ACHI proposed Obamacare magazine ad
Proposed health care reform magazine ad developed by Arkansas Center for Health Improvement (click for larger)

At last week’s Arkansas Health Care Benefits Exchange Summit in Little Rock, event organizers mentioned some ad products that had been prepared to promote the Affordable Care Act/Obamacare launch in the state. Some of the ad materials were presented at the summit meeting, but have not been available to the public.

UNTIL TODAY!

I requested copies of the materials that had been developed under the $1 million planning grant the state had received from the federal government to plan the state health insurance exchange. The Arkansas Insurance Department (AID) kindly provided said materials, as seen here.

The ads had originally been planned to run this month, but AID spokeslady Alice Jones says these efforts are on hold, since Gov. Mike Beebe elected not to pursue the next stage federal grant for establishing the exchange. All the products were developed under the banner of the Arkansas Center for Health Improvement.

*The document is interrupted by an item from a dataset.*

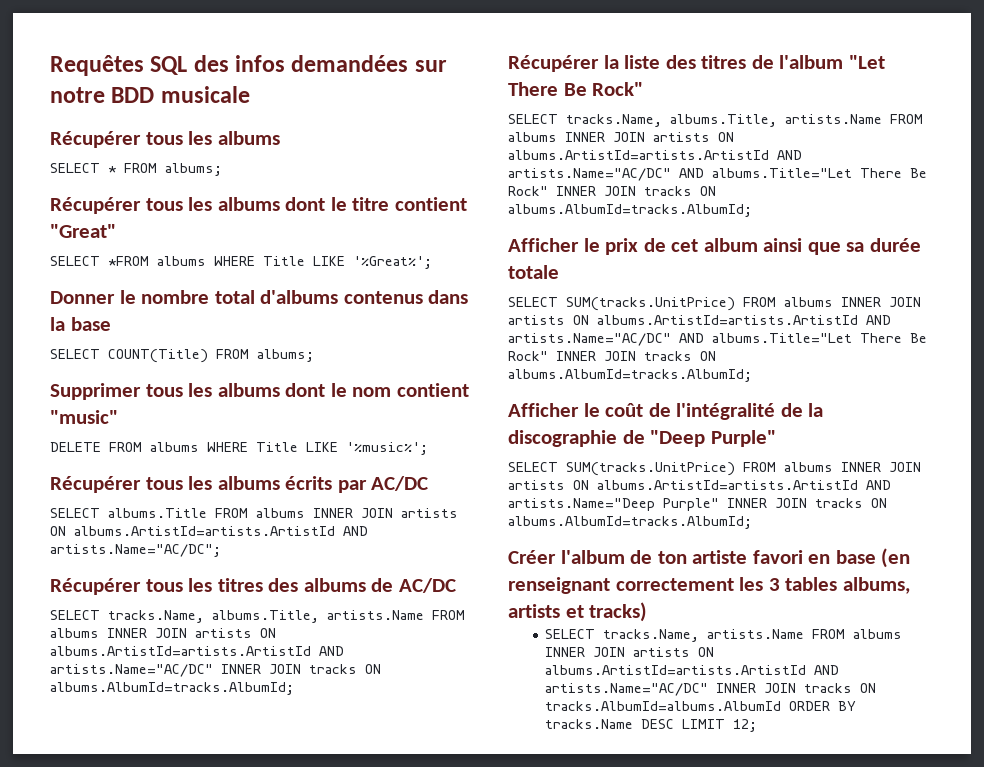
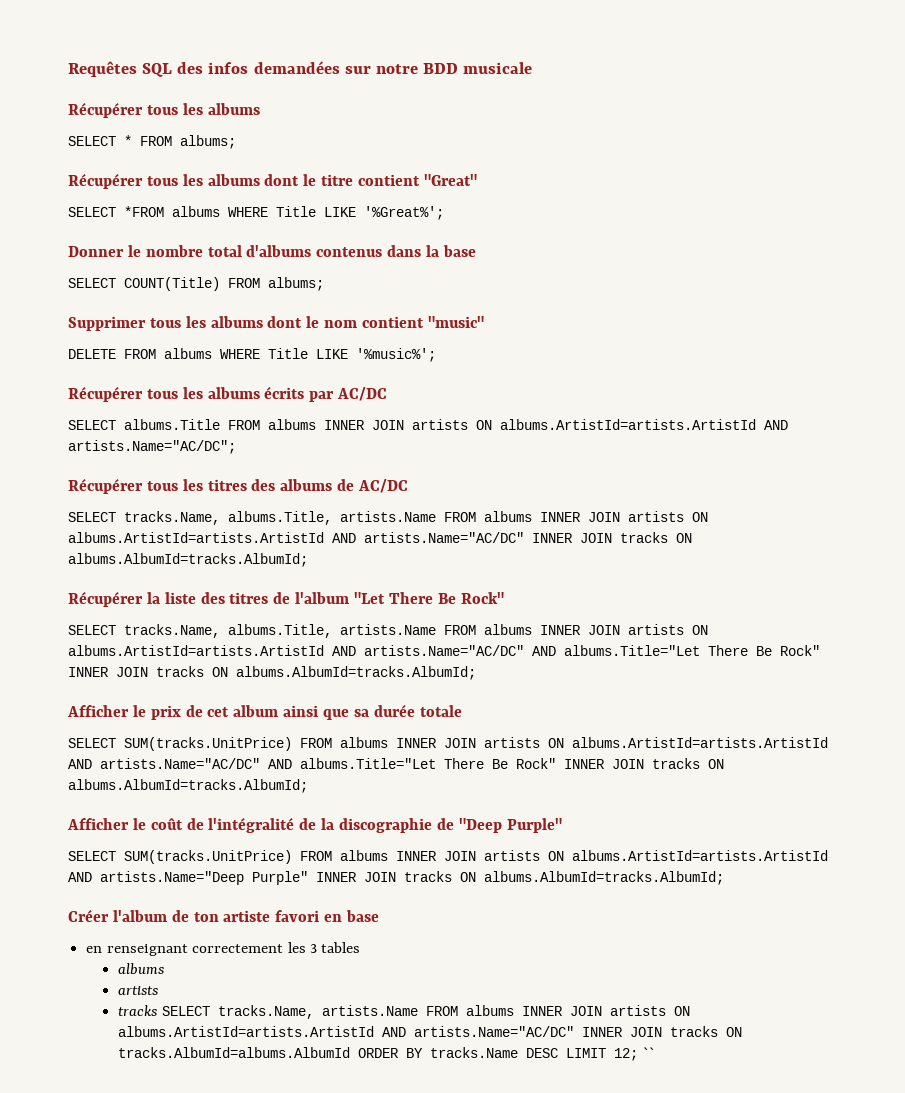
[881,548,911,568] (en -> [86,946,103,953] // en
[842,577,910,594] [508,602,648,622] albums, artists et tracks) // -> [118,963,165,975] [118,986,159,995] [118,1005,158,1016] // albums // artists // tracks
(758, 725) none -> [642,1047,655,1058] ``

At the top of the post is a magazine ad targeted at small businesses, aimed at selling them on the benefits of Obamacare in general and the state health insurance exchange specifically (you can click the image for a version that is larger but still kind of hard to read). AID also provided a direct mail piece that reflects the same design theme and message as the magazine ad.

Meanwhile, click on the audio player below to hear a 60-second radio spot pitching the “good news for business owners” message:

[podcast]https://www.thearkansasproject.com/wp-content/uploads/2011/10/X2ad.mp3[/podcast]

“The bad news? There is no bad news!” the overcaffeinated announcer tells us. Well, OK, then!

That means we can ignore these studies from, say, Wisconsin and Ohio showing that the the health care reform law will only lead to higher health insurance premiums. Or the McKinsey survey from this summer suggesting that many more employers will drop health insurance when Obamacare kicks in than had been previously expected. Fear not! There is no bad news! 

(Incidentally, in response to an Arkansas Project reader inquiry, the Health Care Benefits Summit cost $10,023.64, according to AID. This, too, was paid for with funds from the federal planning grant, and the event was required under the terms of the grant. The cost was offset somewhat by 111 attendees who paid $25 each to attend, Ms. Jones informs me.)

It’s all in keeping with the point that, despite what you may have been told or led to believe, the state health insurance exchange is alive and well and completely and totally a thing and is being set up right now, regardless of what they claim. That’s the bad news. The good news? There is no good news! Have a good weekend!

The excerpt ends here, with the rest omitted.